_Input data_.

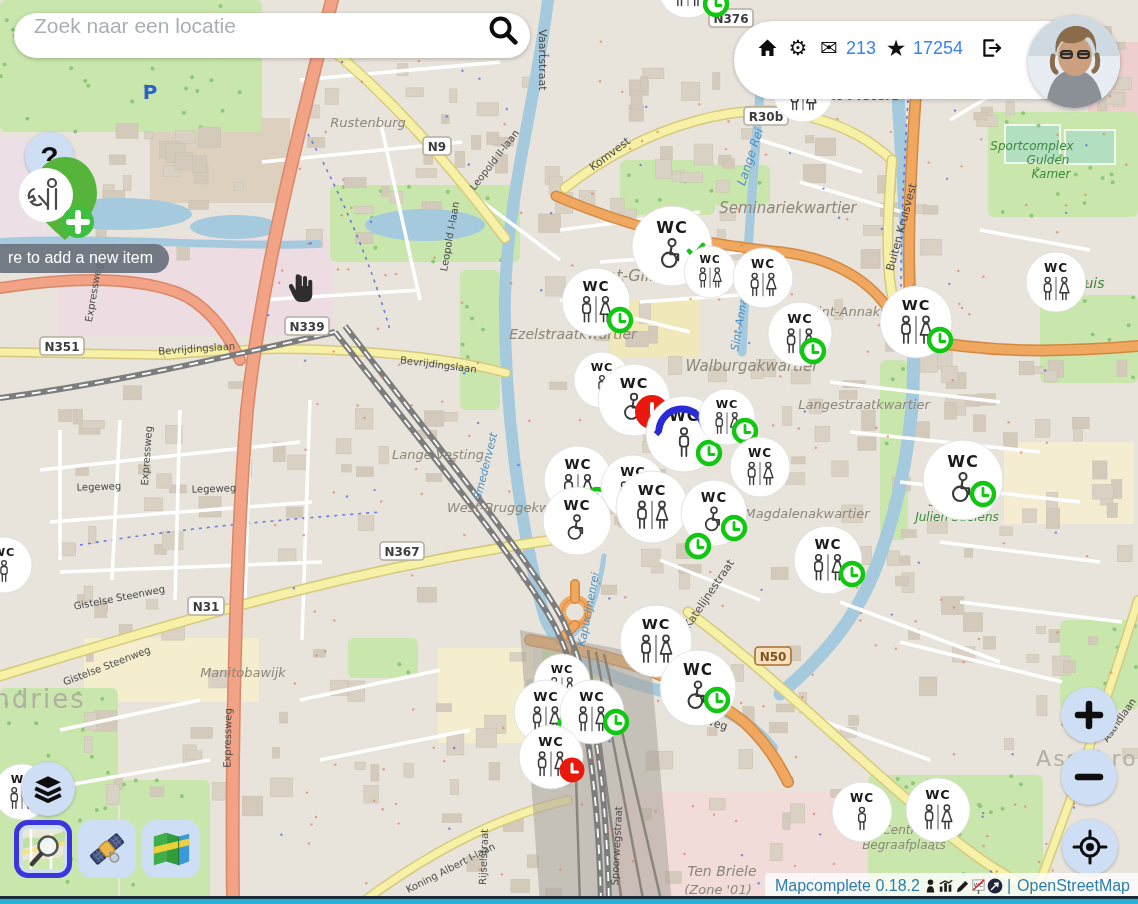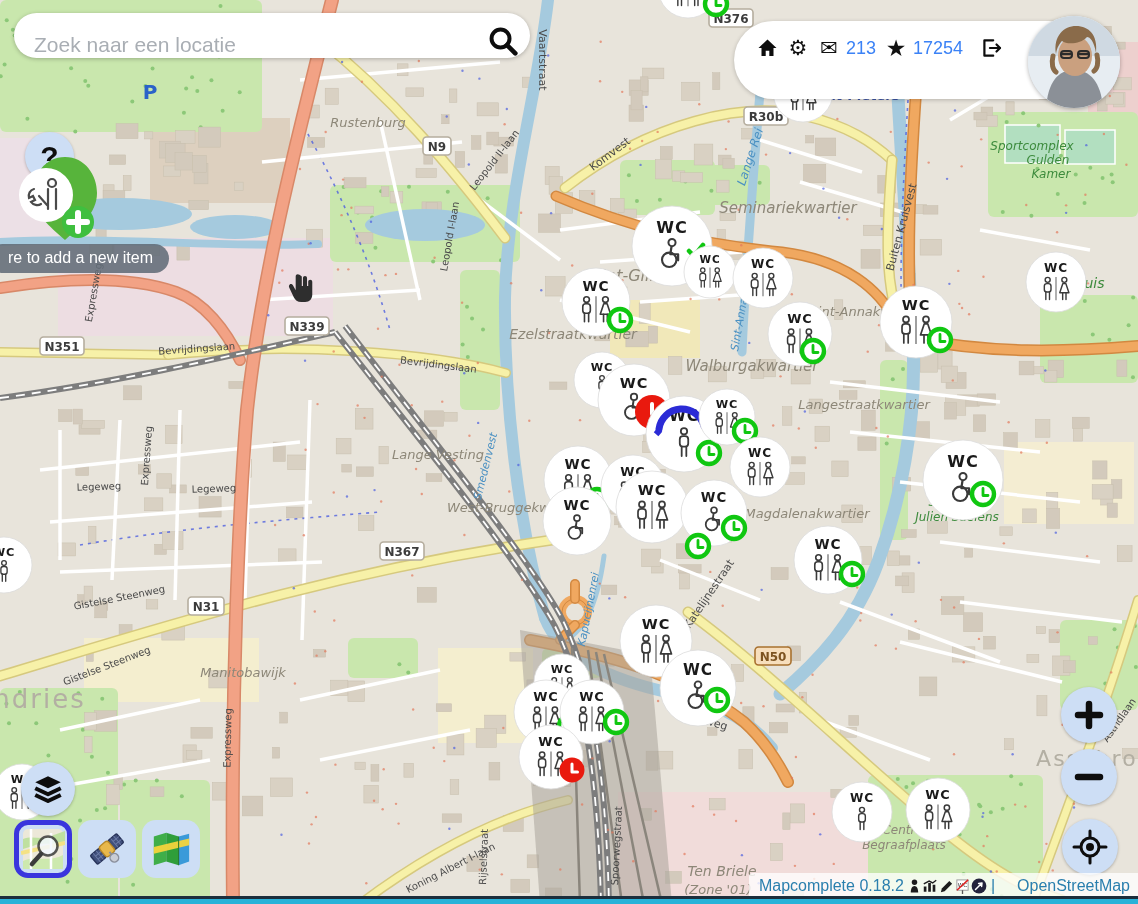--- a/index.html
+++ b/index.html
@@ -10,7 +10,7 @@
   .abs{position:absolute;}
   
   .searchbar{left:14px;top:13px;width:516px;height:45px;background:#fff;border-radius:23px;
-     box-shadow:0 1px 4px rgba(0,0,0,.25);display:flex;align-items:flex-end;padding:0 10px 0 18px;box-sizing:border-box;}
+     box-shadow:0 1px 4px rgba(0,0,0,.25);display:flex;align-items:flex-start;padding:0 10px 0 18px;box-sizing:border-box;}
   .searchbar input{flex:1;border:none;outline:none;font-size:21px;color:#333;background:transparent;
      font-family:"Liberation Sans",sans-serif;}
   .searchbar input::placeholder{color:#a9aeb4;}

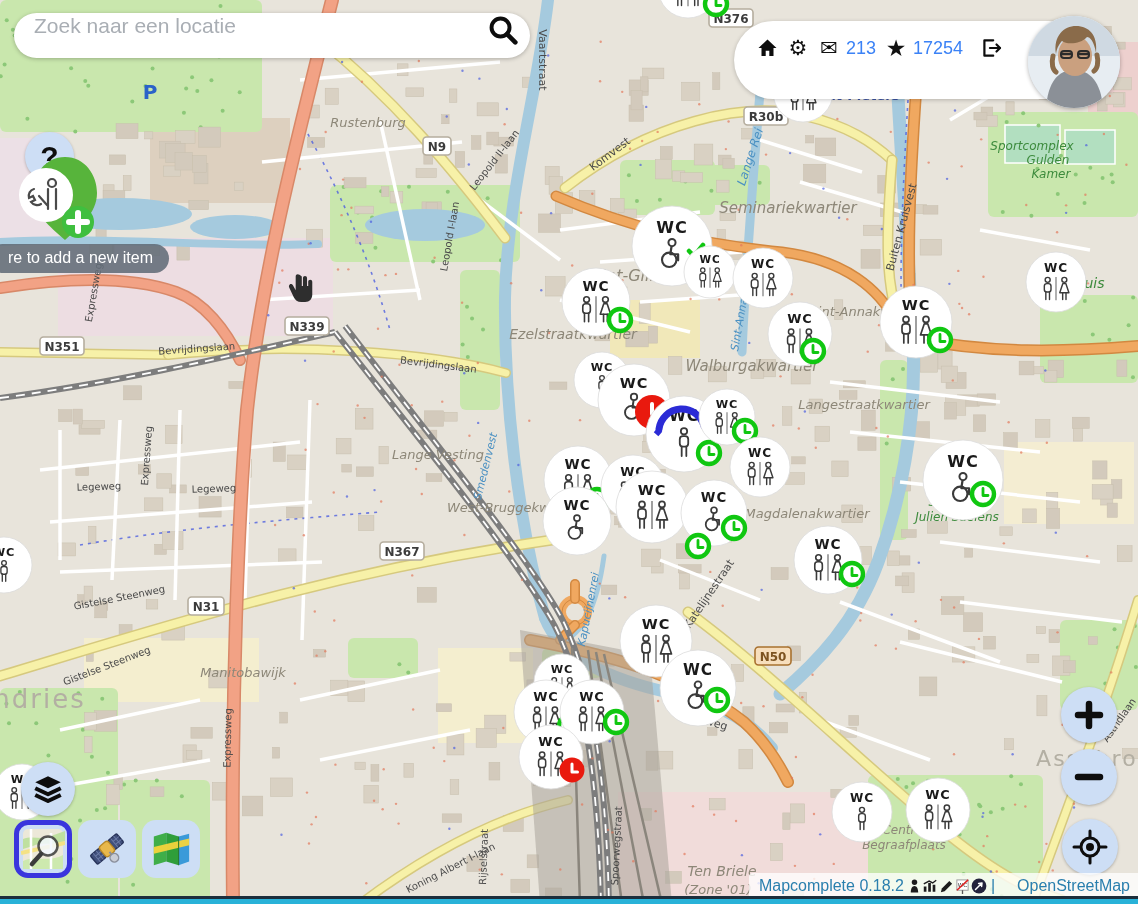--- a/index.html
+++ b/index.html
@@ -1486,7 +1486,7 @@
       </svg>
   </span>
   <span class="blue">|</span>
-  <span class="blue" style="margin-left:20px">OpenStreetMap</span>
+  <span class="blue" style="margin-left:4px">OpenStreetMap</span>
 </div>
 
 <div class="abs barDark"></div>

_Problem statement_.
In the preceding material, find each line holding the word "blue" and copy it out.

_Output of the task_.
   <span class="blue">|</span>
-  <span class="blue" style="margin-left:20px">OpenStreetMap</span>
+  <span class="blue" style="margin-left:4px">OpenStreetMap</span>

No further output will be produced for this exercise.